IN lawmakers examine college courses for inmates
The Indiana Department of Corrections may soon gain the authority to approve the educational courses inmates can take for degree credit under a change proposed in a legislative study committee.
The Department of Corrections currently works with six universities and colleges to provide degree programs to inmates. A new proposal presented to the Criminal Code Evaluation Commission would provide the DOC with authority to approve which courses inmates can take for credit. That means even if a course would count towards a traditional college degree, an inmate would have to receive approval from the department.
Commission chairman Ralph Foley says the whole purpose of the education program is to help inmates make a smooth transition to life after prison.

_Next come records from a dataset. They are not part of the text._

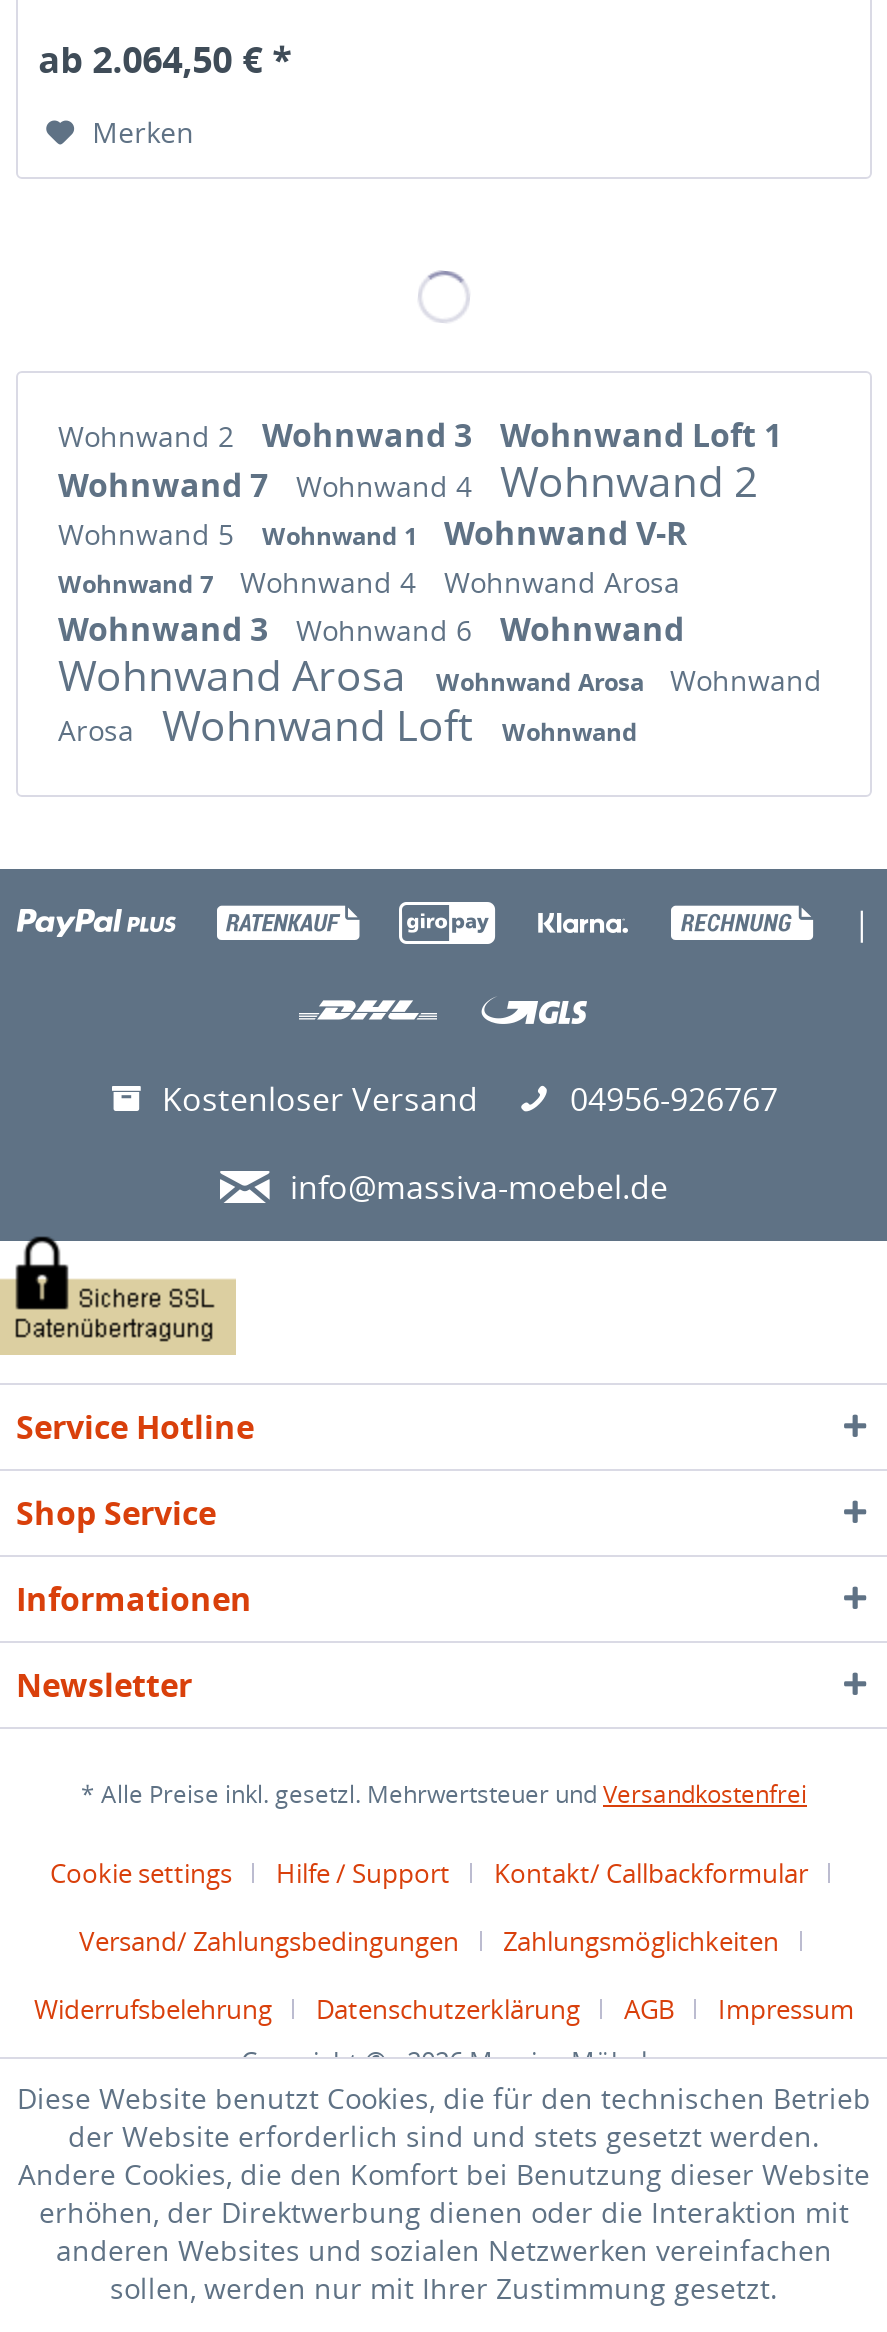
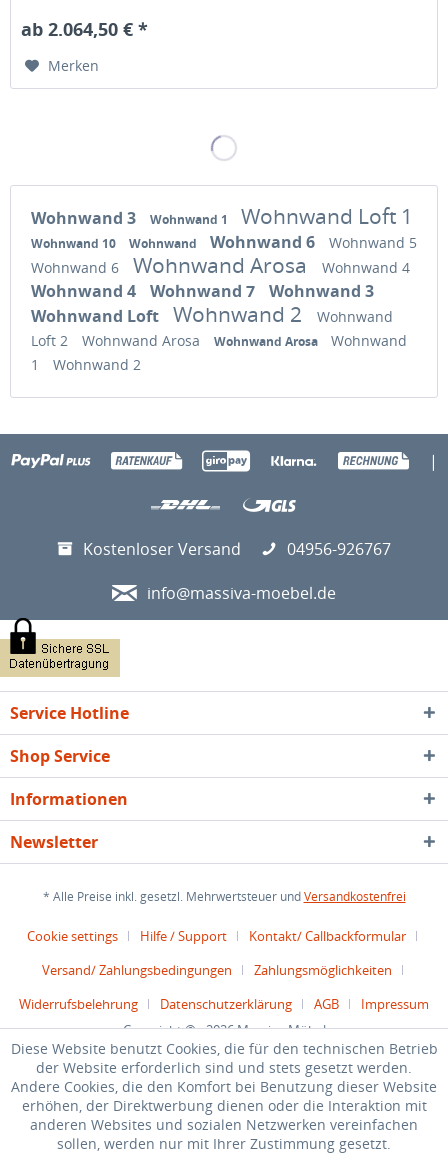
- Wohnwand 2 Wohnwand 3 Wohnwand Loft 1
- Wohnwand 7 Wohnwand 4 Wohnwand 2
- Wohnwand 5 Wohnwand 1 Wohnwand V-R
- Wohnwand 7 Wohnwand 4 Wohnwand Arosa
- Wohnwand 3 Wohnwand 6 Wohnwand
- Wohnwand Arosa Wohnwand Arosa Wohnwand
- Arosa Wohnwand Loft Wohnwand
+ Wohnwand 3 Wohnwand 1 Wohnwand Loft 1
+ Wohnwand 10 Wohnwand Wohnwand 6 Wohnwand 5
+ Wohnwand 6 Wohnwand Arosa Wohnwand 4
+ Wohnwand 4 Wohnwand 7 Wohnwand 3
+ Wohnwand Loft Wohnwand 2 Wohnwand
+ Loft 2 Wohnwand Arosa Wohnwand Arosa Wohnwand
+ 1 Wohnwand 2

“We want to incentivize that course of education that leads to employment.”
However, Senator Greg Taylor (D-Indianapolis), who sits on the commission, says the Department of Corrections shouldn’t have the authority to mandate what classes inmates can take.
“It’s about like saying, if I take a theology course, that that’s not going to be useful. A theology course could really change who I am as a person. Learning about the Bible and religion in itself could change my life, but it may not have an effect of creating a job opportunity in the future.”
Foley says inmates would have the opportunity to make their case to the Department of Corrections why they should be allowed to take a certain course.
The commission is scheduled to vote on a comprehensive criminal justice reform package at the end of the month.